La fusillade à Daruvar fait également écho aux informations faisant état d'incidents liés à la faune sauvage à l'étranger. En Zambie, Robertson Mweemba, le commissaire de police, a signalé la mort tragique de deux touristes européens attaqués par une éléphante dans le parc national de South Luangwa. De tels événements, bien qu’ils se produisent dans des sphères très différentes, soulignent un sombre récit de violence et de chagrin vécu dans diverses communautés, des centres urbains des États-Unis aux maisons de retraite en Croatie et aux étendues sauvages d’Afrique.

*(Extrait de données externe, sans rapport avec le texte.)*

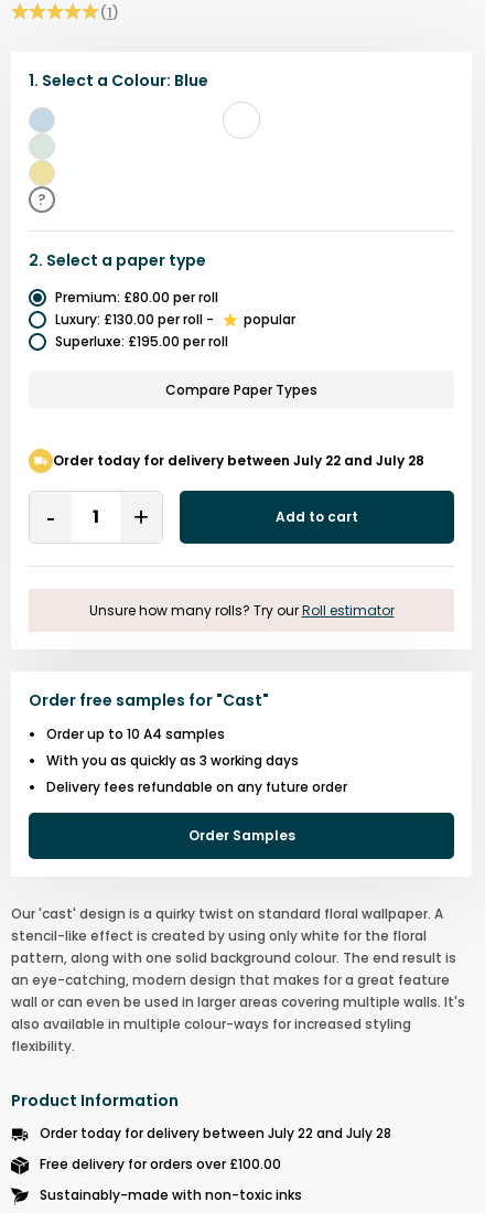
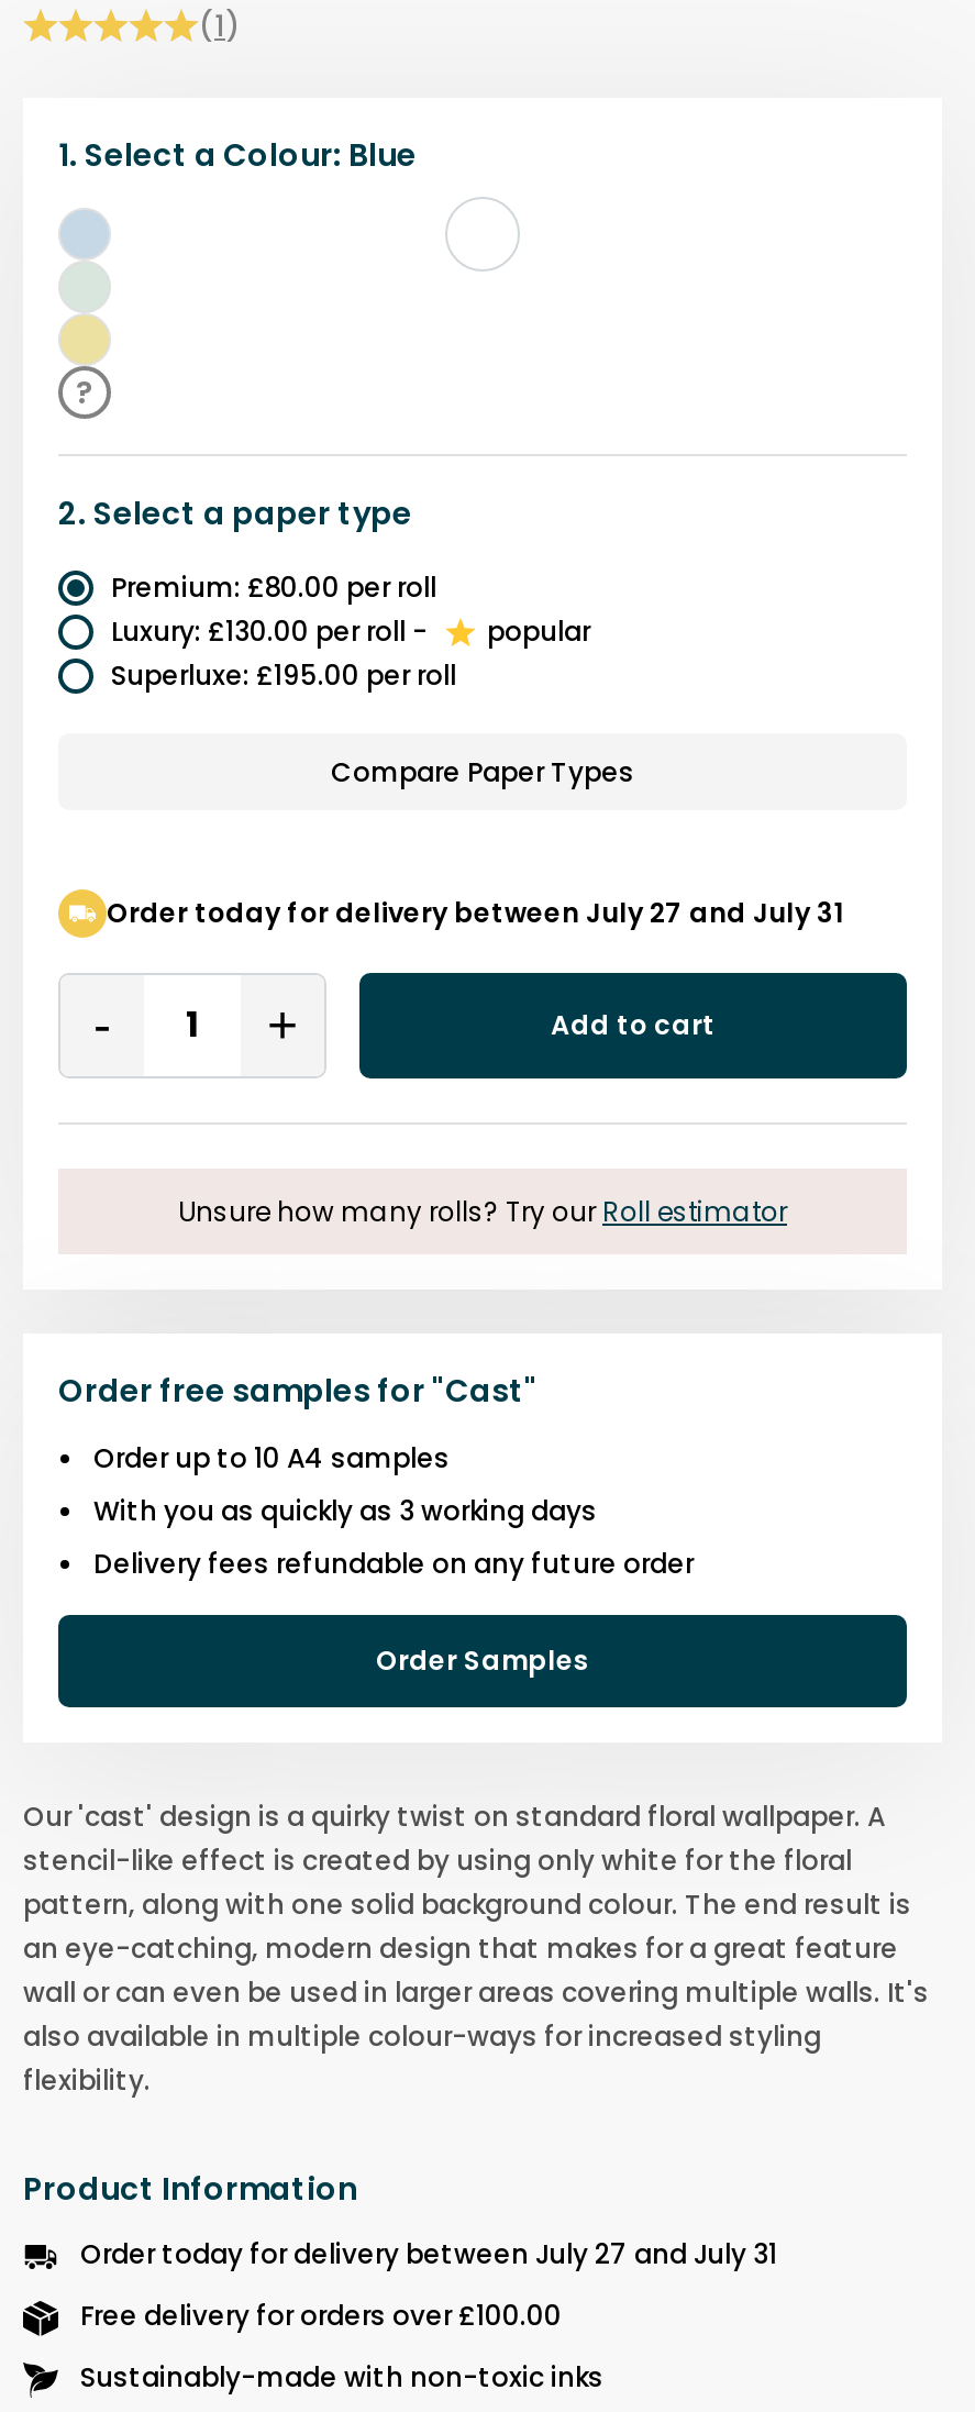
[53,452,424,470] Order today for delivery between July 22 and July 28 -> [107,895,845,932] Order today for delivery between July 27 and July 31
[40,1124,391,1142] Order today for delivery between July 22 and July 28 -> [80,2235,777,2272] Order today for delivery between July 27 and July 31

Sur une note plus positive, toutes les nouvelles ne sont pas lourdes. Dans les arènes politiques, des personnalités comme Haley Stevens ont réussi à lever des fonds substantiels pour leurs campagnes, reflétant un électorat engagé et désireux d’influencer la gouvernance future. À l’inverse, Tim Fleming, un républicain de Géorgie, se prépare à dialoguer directement avec les électeurs alors qu’il se présente au poste de secrétaire d’État.

Dans ce mélange de solennité et de détermination, la communauté de Daruvar et d’autres à travers le monde continuent de se débattre avec la dualité de la vie à travers la perte et la résilience. À mesure que les événements se déroulent, l’espoir collectif est en faveur de la guérison, de la compréhension et d’un avenir plus sûr.